# Required action:
After finding the line containing "tax: 7.25% = 408.15 -> 7.25% = 564.32" below, please output that line and each following one through the line containing "GODSPEED Abduction-Navy: 3", exactly as written.

# Source information:
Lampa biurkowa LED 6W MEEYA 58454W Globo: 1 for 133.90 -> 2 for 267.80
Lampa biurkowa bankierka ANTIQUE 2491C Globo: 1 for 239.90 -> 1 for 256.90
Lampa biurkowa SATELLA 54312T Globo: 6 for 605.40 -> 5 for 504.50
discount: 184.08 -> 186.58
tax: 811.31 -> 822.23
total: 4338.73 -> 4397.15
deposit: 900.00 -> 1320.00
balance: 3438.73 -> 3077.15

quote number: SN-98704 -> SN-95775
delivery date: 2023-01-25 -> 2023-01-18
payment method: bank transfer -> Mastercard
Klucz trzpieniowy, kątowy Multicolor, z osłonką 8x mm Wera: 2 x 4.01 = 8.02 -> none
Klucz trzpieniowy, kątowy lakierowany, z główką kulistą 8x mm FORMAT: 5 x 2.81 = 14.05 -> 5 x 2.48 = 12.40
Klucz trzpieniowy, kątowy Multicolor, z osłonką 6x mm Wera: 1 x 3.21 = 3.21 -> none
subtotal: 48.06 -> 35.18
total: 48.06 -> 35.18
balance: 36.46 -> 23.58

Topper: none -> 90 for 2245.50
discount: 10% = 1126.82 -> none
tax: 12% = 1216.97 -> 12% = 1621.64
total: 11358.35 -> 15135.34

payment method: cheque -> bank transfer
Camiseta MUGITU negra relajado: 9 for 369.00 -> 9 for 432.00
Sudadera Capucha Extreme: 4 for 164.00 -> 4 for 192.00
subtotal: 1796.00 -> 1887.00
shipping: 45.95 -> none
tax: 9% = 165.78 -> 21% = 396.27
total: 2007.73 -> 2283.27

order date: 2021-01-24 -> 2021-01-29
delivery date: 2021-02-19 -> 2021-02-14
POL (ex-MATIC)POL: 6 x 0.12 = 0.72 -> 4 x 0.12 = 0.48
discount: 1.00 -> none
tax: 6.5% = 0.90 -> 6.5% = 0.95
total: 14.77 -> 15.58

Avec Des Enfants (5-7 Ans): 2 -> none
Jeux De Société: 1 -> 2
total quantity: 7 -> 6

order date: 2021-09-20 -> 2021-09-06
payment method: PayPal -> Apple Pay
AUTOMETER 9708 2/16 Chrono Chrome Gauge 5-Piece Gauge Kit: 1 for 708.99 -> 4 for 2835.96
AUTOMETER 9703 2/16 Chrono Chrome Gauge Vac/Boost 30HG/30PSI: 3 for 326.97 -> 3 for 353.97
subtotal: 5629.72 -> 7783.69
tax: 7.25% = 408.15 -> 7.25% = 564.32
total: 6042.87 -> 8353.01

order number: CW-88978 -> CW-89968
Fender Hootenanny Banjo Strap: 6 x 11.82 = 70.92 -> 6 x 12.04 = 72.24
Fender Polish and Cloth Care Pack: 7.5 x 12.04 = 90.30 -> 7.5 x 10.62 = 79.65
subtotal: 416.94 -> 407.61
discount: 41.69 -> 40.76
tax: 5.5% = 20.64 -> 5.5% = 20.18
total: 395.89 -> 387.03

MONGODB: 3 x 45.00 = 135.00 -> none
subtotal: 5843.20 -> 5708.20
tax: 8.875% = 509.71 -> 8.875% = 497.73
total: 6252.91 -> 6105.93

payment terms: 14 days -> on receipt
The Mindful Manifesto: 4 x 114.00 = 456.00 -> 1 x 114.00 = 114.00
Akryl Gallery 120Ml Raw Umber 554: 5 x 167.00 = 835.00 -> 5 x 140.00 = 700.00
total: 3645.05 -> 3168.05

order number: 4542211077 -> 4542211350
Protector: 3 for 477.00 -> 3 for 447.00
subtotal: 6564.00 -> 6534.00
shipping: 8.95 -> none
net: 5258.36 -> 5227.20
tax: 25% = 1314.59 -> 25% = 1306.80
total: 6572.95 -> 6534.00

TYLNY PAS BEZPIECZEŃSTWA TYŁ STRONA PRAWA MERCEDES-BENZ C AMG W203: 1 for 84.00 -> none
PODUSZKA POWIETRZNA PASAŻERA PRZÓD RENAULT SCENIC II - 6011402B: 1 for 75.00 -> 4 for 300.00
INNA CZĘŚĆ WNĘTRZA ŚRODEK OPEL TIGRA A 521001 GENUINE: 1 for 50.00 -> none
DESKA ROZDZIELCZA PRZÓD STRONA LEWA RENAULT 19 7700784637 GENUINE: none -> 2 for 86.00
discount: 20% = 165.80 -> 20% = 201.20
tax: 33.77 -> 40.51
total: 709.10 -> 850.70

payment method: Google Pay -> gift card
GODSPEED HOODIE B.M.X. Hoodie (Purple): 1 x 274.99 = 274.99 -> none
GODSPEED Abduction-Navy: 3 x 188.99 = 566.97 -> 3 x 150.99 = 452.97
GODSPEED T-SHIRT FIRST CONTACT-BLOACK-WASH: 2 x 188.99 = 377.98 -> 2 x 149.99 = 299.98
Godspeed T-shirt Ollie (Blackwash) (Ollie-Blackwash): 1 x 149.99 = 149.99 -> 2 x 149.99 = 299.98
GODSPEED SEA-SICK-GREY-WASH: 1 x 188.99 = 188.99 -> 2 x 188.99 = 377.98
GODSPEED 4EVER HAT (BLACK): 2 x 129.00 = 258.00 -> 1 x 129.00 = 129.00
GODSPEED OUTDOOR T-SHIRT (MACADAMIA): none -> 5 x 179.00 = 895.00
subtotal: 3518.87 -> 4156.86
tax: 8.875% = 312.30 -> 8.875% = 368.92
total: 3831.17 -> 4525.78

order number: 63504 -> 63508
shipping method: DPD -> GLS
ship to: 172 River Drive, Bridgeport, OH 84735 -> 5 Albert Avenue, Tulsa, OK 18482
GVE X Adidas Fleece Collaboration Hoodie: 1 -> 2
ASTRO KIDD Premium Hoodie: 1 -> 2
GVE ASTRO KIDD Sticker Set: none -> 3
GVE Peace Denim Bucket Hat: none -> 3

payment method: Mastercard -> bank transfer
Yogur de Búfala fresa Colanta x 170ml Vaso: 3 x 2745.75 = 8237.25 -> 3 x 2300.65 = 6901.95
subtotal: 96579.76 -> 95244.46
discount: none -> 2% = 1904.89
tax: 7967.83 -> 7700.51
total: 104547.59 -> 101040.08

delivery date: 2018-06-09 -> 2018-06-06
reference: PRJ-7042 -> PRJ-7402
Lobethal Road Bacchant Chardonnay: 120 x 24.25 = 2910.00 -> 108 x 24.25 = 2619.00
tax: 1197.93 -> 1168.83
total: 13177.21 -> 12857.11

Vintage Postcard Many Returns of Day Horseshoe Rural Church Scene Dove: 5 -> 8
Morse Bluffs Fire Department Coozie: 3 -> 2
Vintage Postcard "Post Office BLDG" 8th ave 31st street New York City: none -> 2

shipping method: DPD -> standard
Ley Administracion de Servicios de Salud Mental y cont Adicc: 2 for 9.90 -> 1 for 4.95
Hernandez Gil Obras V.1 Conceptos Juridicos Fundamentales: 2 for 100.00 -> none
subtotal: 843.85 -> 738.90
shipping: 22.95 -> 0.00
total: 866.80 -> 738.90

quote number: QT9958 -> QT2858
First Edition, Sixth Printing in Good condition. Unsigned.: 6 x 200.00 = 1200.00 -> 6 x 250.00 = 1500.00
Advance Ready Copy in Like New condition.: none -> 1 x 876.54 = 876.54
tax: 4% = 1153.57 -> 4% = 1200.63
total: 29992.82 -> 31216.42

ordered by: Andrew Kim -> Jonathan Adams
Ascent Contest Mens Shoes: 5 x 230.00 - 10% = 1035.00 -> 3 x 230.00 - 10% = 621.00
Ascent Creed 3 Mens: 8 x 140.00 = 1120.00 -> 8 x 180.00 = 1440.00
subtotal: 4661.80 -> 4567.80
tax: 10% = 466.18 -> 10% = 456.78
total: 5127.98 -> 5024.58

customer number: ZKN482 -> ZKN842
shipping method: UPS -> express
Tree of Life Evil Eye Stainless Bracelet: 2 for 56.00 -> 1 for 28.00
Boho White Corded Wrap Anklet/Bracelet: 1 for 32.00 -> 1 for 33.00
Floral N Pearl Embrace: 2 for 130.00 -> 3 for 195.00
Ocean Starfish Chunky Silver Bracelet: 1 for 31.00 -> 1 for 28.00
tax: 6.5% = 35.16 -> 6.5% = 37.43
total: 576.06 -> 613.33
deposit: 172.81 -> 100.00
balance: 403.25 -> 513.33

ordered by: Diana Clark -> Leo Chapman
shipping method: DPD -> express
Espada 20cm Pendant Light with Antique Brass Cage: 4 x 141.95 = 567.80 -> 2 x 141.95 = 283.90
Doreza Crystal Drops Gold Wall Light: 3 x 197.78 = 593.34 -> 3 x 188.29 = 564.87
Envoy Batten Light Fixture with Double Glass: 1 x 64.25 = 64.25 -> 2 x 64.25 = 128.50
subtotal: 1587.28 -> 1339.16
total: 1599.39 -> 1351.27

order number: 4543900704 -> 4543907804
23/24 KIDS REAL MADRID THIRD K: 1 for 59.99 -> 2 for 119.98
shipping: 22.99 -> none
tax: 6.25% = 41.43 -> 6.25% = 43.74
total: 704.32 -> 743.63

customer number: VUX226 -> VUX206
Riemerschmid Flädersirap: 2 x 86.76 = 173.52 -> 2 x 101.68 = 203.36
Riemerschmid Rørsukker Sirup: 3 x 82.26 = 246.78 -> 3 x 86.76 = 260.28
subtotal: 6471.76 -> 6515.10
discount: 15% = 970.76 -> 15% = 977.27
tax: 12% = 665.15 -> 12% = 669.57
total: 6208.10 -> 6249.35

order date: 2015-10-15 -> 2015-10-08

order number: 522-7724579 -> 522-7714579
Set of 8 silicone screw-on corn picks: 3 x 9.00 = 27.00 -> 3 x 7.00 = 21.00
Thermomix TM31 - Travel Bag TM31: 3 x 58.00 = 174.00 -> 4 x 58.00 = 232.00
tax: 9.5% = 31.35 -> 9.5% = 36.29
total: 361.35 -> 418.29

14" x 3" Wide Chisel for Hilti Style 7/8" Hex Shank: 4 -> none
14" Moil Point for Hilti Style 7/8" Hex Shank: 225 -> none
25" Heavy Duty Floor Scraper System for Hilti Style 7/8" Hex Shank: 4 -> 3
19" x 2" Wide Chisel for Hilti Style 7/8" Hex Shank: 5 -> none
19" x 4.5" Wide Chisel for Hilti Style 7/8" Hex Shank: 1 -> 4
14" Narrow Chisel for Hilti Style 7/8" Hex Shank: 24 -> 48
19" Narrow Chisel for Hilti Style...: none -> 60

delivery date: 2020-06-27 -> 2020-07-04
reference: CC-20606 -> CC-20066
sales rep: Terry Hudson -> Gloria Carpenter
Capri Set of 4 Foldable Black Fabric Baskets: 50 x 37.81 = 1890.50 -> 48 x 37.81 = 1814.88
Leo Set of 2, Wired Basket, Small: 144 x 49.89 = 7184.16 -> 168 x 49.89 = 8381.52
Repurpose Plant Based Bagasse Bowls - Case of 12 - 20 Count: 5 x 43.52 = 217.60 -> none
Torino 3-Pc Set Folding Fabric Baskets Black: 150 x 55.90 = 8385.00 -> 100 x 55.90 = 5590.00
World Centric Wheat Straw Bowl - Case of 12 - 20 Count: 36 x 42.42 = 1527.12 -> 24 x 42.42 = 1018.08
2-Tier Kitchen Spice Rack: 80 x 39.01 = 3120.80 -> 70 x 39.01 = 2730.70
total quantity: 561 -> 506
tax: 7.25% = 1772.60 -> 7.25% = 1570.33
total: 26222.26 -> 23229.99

# Answer below:
tax: 7.25% = 408.15 -> 7.25% = 564.32
total: 6042.87 -> 8353.01

order number: CW-88978 -> CW-89968
Fender Hootenanny Banjo Strap: 6 x 11.82 = 70.92 -> 6 x 12.04 = 72.24
Fender Polish and Cloth Care Pack: 7.5 x 12.04 = 90.30 -> 7.5 x 10.62 = 79.65
subtotal: 416.94 -> 407.61
discount: 41.69 -> 40.76
tax: 5.5% = 20.64 -> 5.5% = 20.18
total: 395.89 -> 387.03

MONGODB: 3 x 45.00 = 135.00 -> none
subtotal: 5843.20 -> 5708.20
tax: 8.875% = 509.71 -> 8.875% = 497.73
total: 6252.91 -> 6105.93

payment terms: 14 days -> on receipt
The Mindful Manifesto: 4 x 114.00 = 456.00 -> 1 x 114.00 = 114.00
Akryl Gallery 120Ml Raw Umber 554: 5 x 167.00 = 835.00 -> 5 x 140.00 = 700.00
total: 3645.05 -> 3168.05

order number: 4542211077 -> 4542211350
Protector: 3 for 477.00 -> 3 for 447.00
subtotal: 6564.00 -> 6534.00
shipping: 8.95 -> none
net: 5258.36 -> 5227.20
tax: 25% = 1314.59 -> 25% = 1306.80
total: 6572.95 -> 6534.00

TYLNY PAS BEZPIECZEŃSTWA TYŁ STRONA PRAWA MERCEDES-BENZ C AMG W203: 1 for 84.00 -> none
PODUSZKA POWIETRZNA PASAŻERA PRZÓD RENAULT SCENIC II - 6011402B: 1 for 75.00 -> 4 for 300.00
INNA CZĘŚĆ WNĘTRZA ŚRODEK OPEL TIGRA A 521001 GENUINE: 1 for 50.00 -> none
DESKA ROZDZIELCZA PRZÓD STRONA LEWA RENAULT 19 7700784637 GENUINE: none -> 2 for 86.00
discount: 20% = 165.80 -> 20% = 201.20
tax: 33.77 -> 40.51
total: 709.10 -> 850.70

payment method: Google Pay -> gift card
GODSPEED HOODIE B.M.X. Hoodie (Purple): 1 x 274.99 = 274.99 -> none
GODSPEED Abduction-Navy: 3 x 188.99 = 566.97 -> 3 x 150.99 = 452.97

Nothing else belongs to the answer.